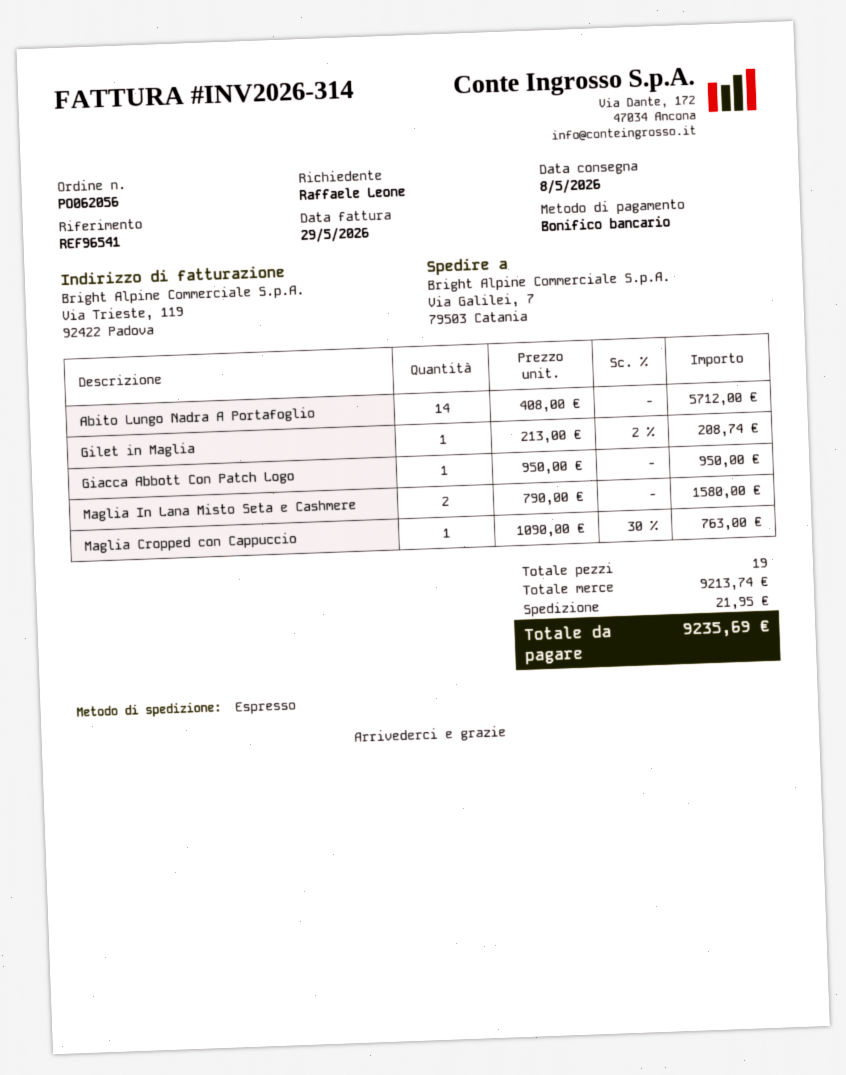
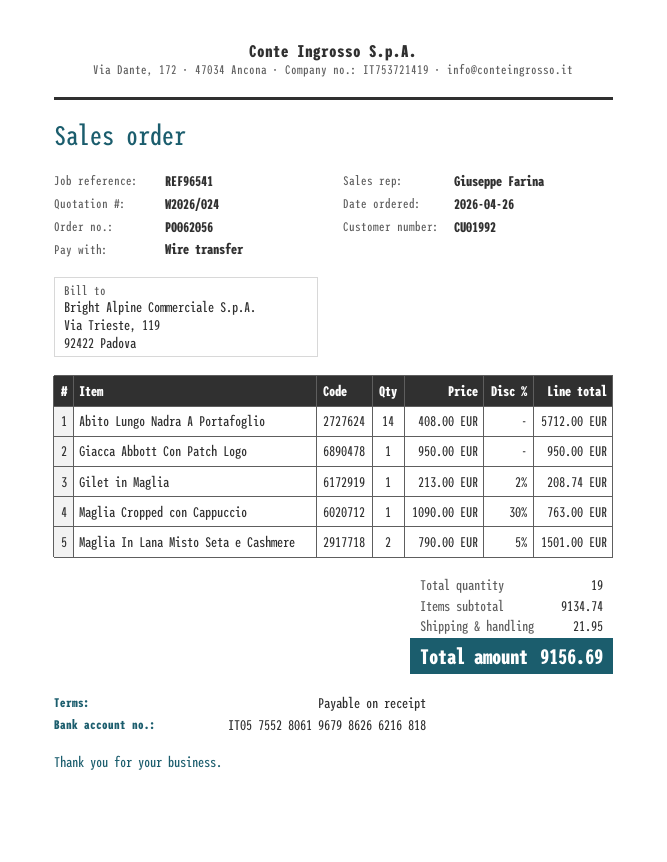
Maglia In Lana Misto Seta e Cashmere: 2 x 790.00 = 1580.00 -> 2 x 790.00 - 5% = 1501.00
subtotal: 9213.74 -> 9134.74
total: 9235.69 -> 9156.69

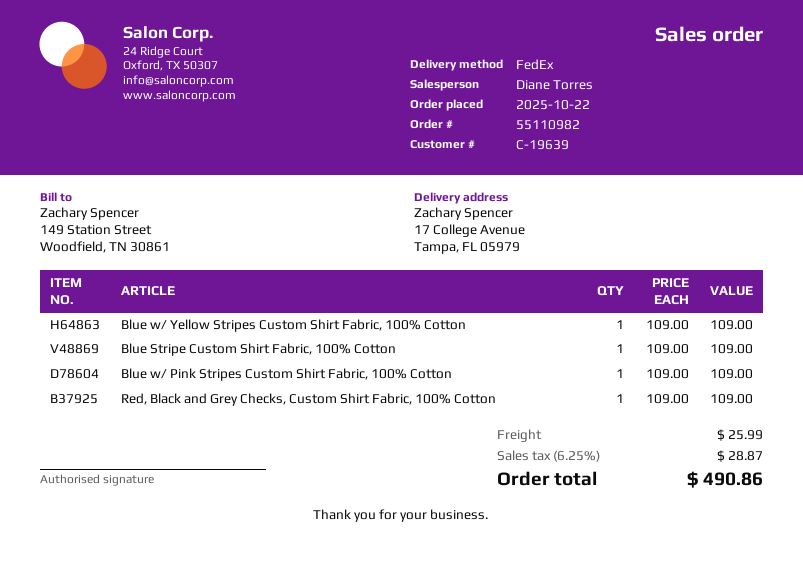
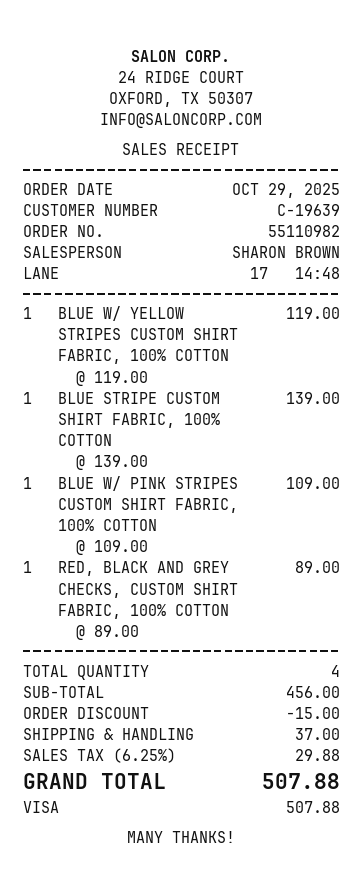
order date: 2025-10-22 -> 2025-10-29
sales rep: Diane Torres -> SHARON BROWN
Blue w/ Yellow Stripes Custom Shirt Fabric, 100% Cotton: 1 x 109.00 = 109.00 -> 1 x 119.00 = 119.00
Blue Stripe Custom Shirt Fabric, 100% Cotton: 1 x 109.00 = 109.00 -> 1 x 139.00 = 139.00
Red, Black and Grey Checks, Custom Shirt Fabric, 100% Cotton: 1 x 109.00 = 109.00 -> 1 x 89.00 = 89.00
discount: none -> 15.00
shipping: 25.99 -> 37.00
tax: 6.25% = 28.87 -> 6.25% = 29.88
total: 490.86 -> 507.88

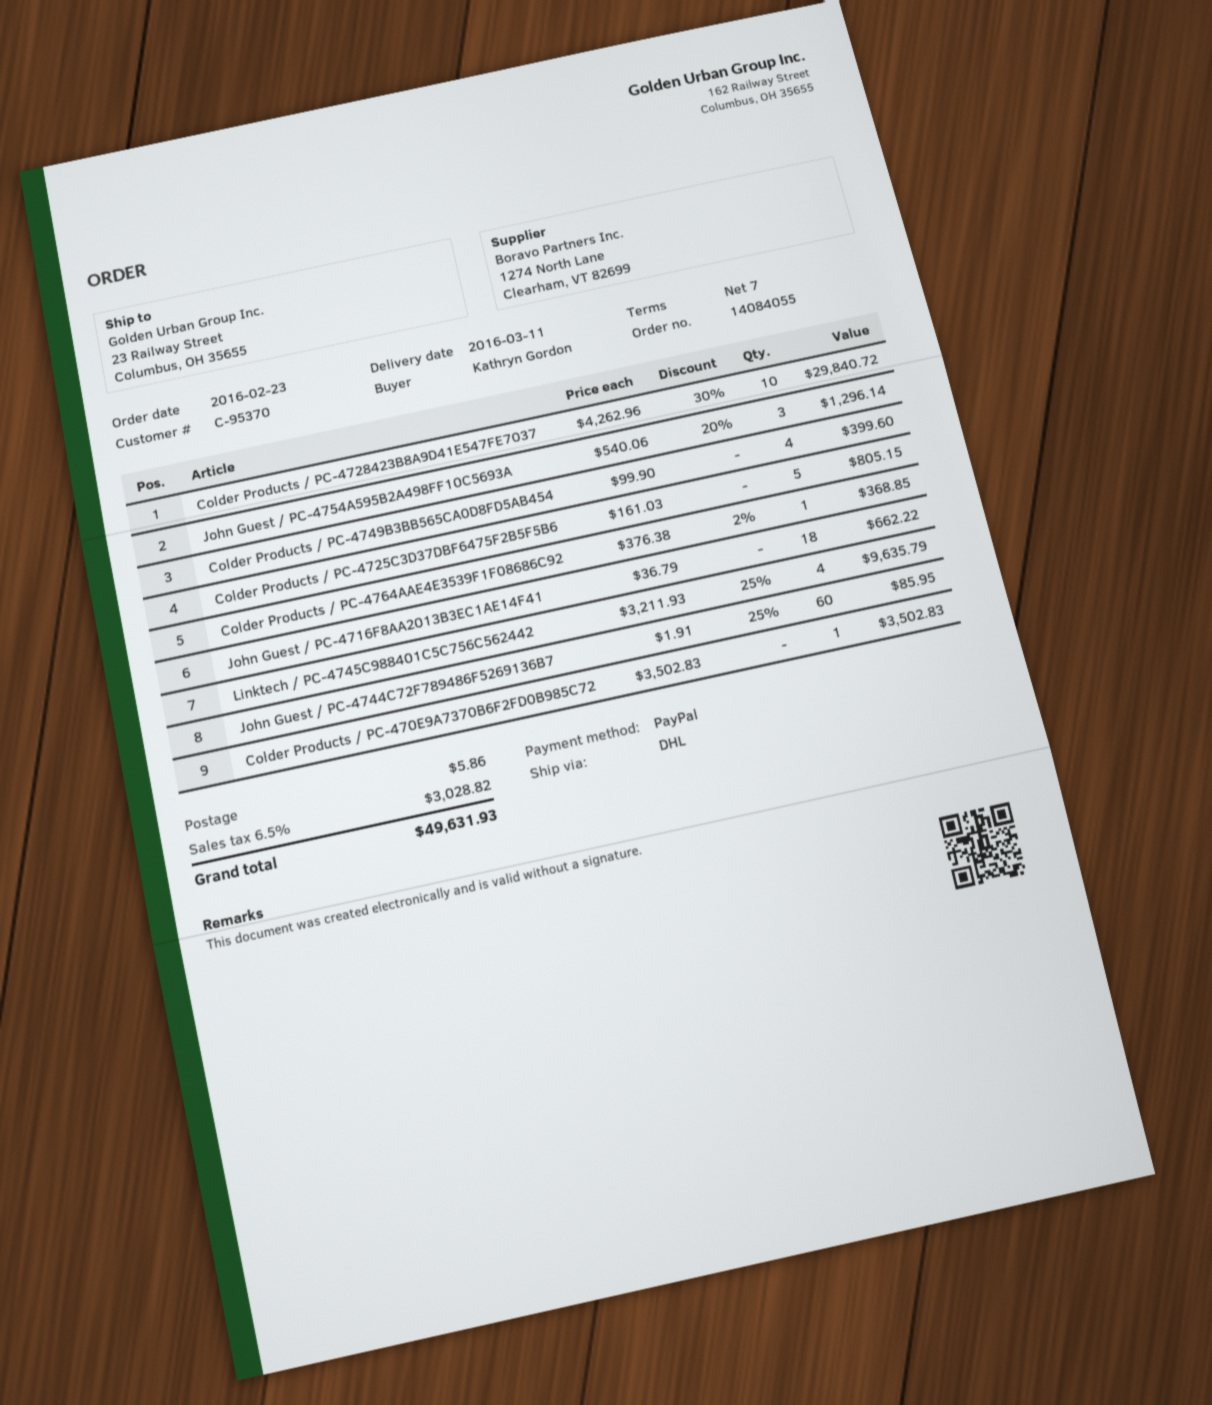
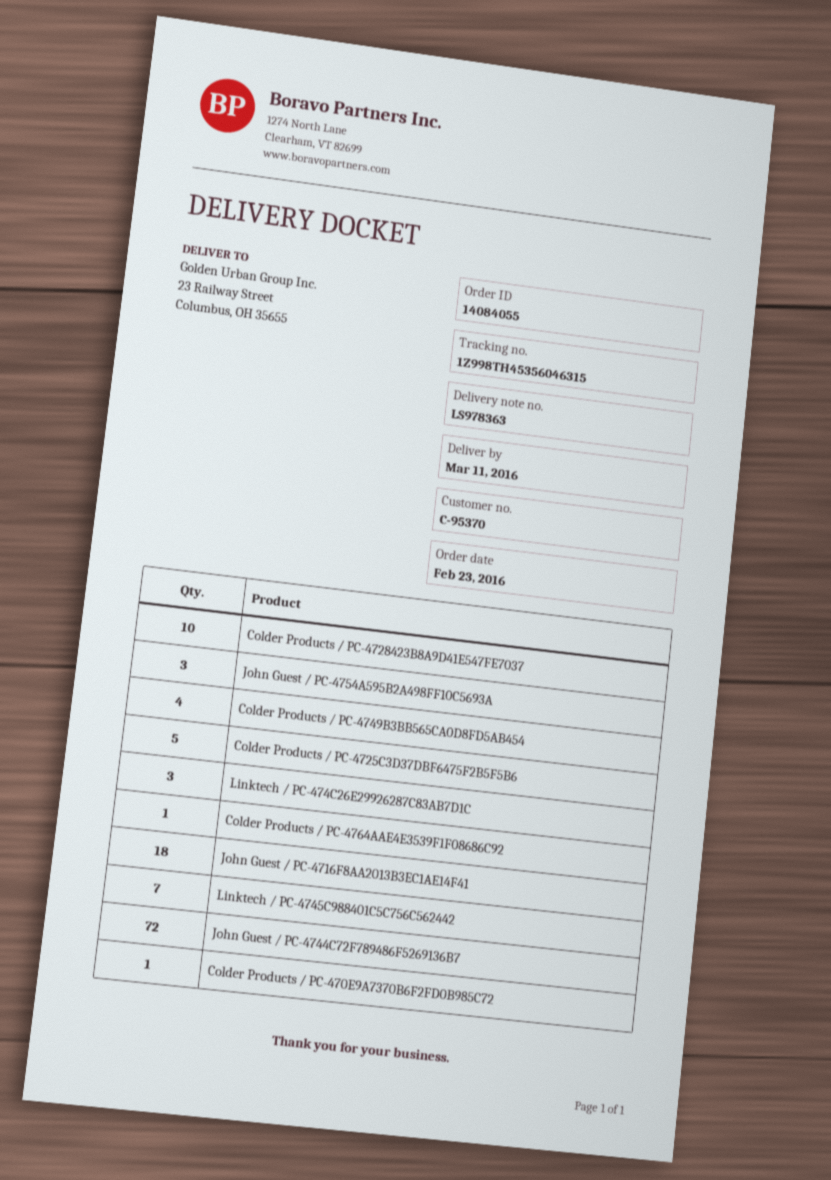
Linktech / PC-4745C988401C5C756C562442: 4 -> 7
John Guest / PC-4744C72F789486F5269136B7: 60 -> 72
Linktech / PC-474C26E29926287C83AB7D1C: none -> 3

• • • • •

### Task instructions
Your task is to repeat the listing exactly while omitting its pictures.

### Written solution
Maglia In Lana Misto Seta e Cashmere: 2 x 790.00 = 1580.00 -> 2 x 790.00 - 5% = 1501.00
subtotal: 9213.74 -> 9134.74
total: 9235.69 -> 9156.69

order date: 2025-10-22 -> 2025-10-29
sales rep: Diane Torres -> SHARON BROWN
Blue w/ Yellow Stripes Custom Shirt Fabric, 100% Cotton: 1 x 109.00 = 109.00 -> 1 x 119.00 = 119.00
Blue Stripe Custom Shirt Fabric, 100% Cotton: 1 x 109.00 = 109.00 -> 1 x 139.00 = 139.00
Red, Black and Grey Checks, Custom Shirt Fabric, 100% Cotton: 1 x 109.00 = 109.00 -> 1 x 89.00 = 89.00
discount: none -> 15.00
shipping: 25.99 -> 37.00
tax: 6.25% = 28.87 -> 6.25% = 29.88
total: 490.86 -> 507.88

Linktech / PC-4745C988401C5C756C562442: 4 -> 7
John Guest / PC-4744C72F789486F5269136B7: 60 -> 72
Linktech / PC-474C26E29926287C83AB7D1C: none -> 3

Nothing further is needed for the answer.